Mobile technologies put a world of information in a woman’s hand, the reasoning goes. And with information comes the power to learn, make informed choices, connect to the broader world and earn a living.
GSMA, which represents mobile operators worldwide, reported in 2019 that by the end of 2018, there were 456 million unique mobile subscribers in sub-Saharan Africa: 44 percent of the population. Mobile technologies and services were estimated to generate 8.6 percent of sub-Saharan Africa’s GDP and support almost 3.5 million jobs (directly and indirectly). But these estimates don’t shed much light on young women’s access to phones or the impact that phones have on their lives. And most of the academic studies of the subject have focused on adult women.

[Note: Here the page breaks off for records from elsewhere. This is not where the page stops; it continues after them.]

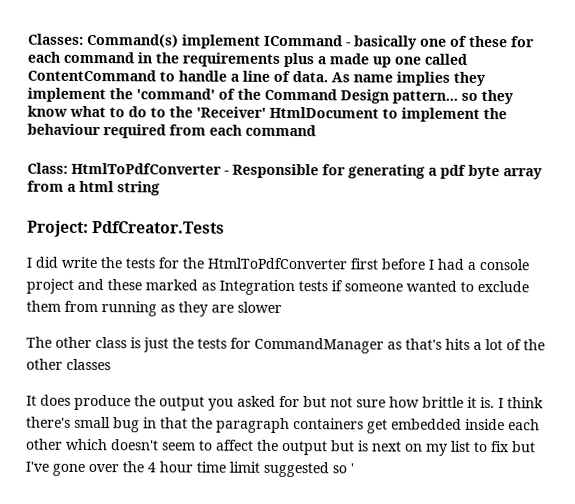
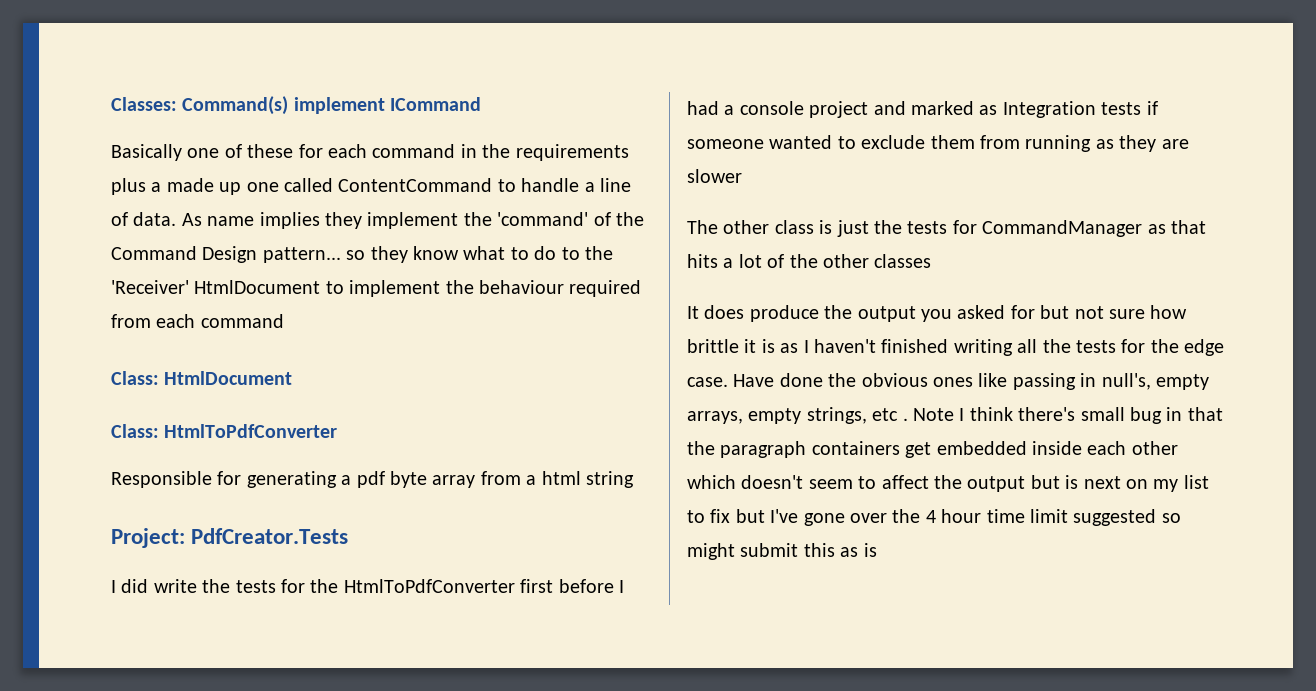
[346,35,418,50] - basically -> [111,144,182,161] // Basically
(316, 130) none -> [111,371,293,385] // Class: HtmlDocument
[224,170,229,175] - -> (338, 431) //
[107,279,142,291] these -> (906, 108) none
[405,338,442,350] that's -> [1171,220,1206,234] that
[480,396,495,409] is. -> [761,339,1225,356] [687,373,1209,390] [687,407,954,424] is as I haven't finished writing all the tests for the edge case. Have done the obvious ones like passing in null's, empty arrays, empty strings, etc . Note
[350,463,354,474] ' -> [687,543,877,560] might submit this as is

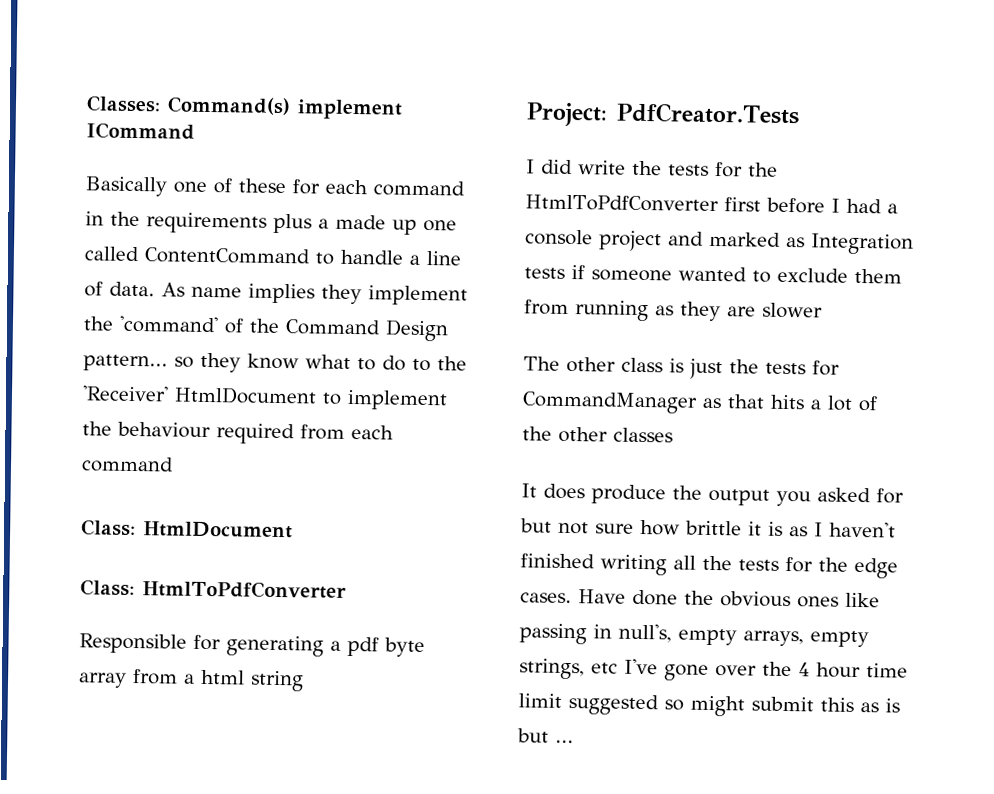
[687,377,728,387] case. -> [520,592,572,604] cases.
[902,407,1223,424] [687,441,1178,458] [687,475,1209,492] [687,509,765,523] . Note I think there's small bug in that the paragraph containers get embedded inside each other which doesn't seem to affect the output but is next on my list to fix but -> (618, 668) none
(877, 550) none -> [517,728,574,744] but ...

We wanted to know more about girls and women aged 9-25. These are the years when the direction of young lives is so often shaped by the presence or absence of opportunities to access social, economic and less tangible assets. We carried out our research in a variety of settings in Ghana, Malawi and South Africa. These three countries offer very diverse contexts but all feature gender inequality. South Africa ranked 113th of 159 countries on UNDP’s 2018 gender equality index, Ghana 142nd and Malawi 172nd.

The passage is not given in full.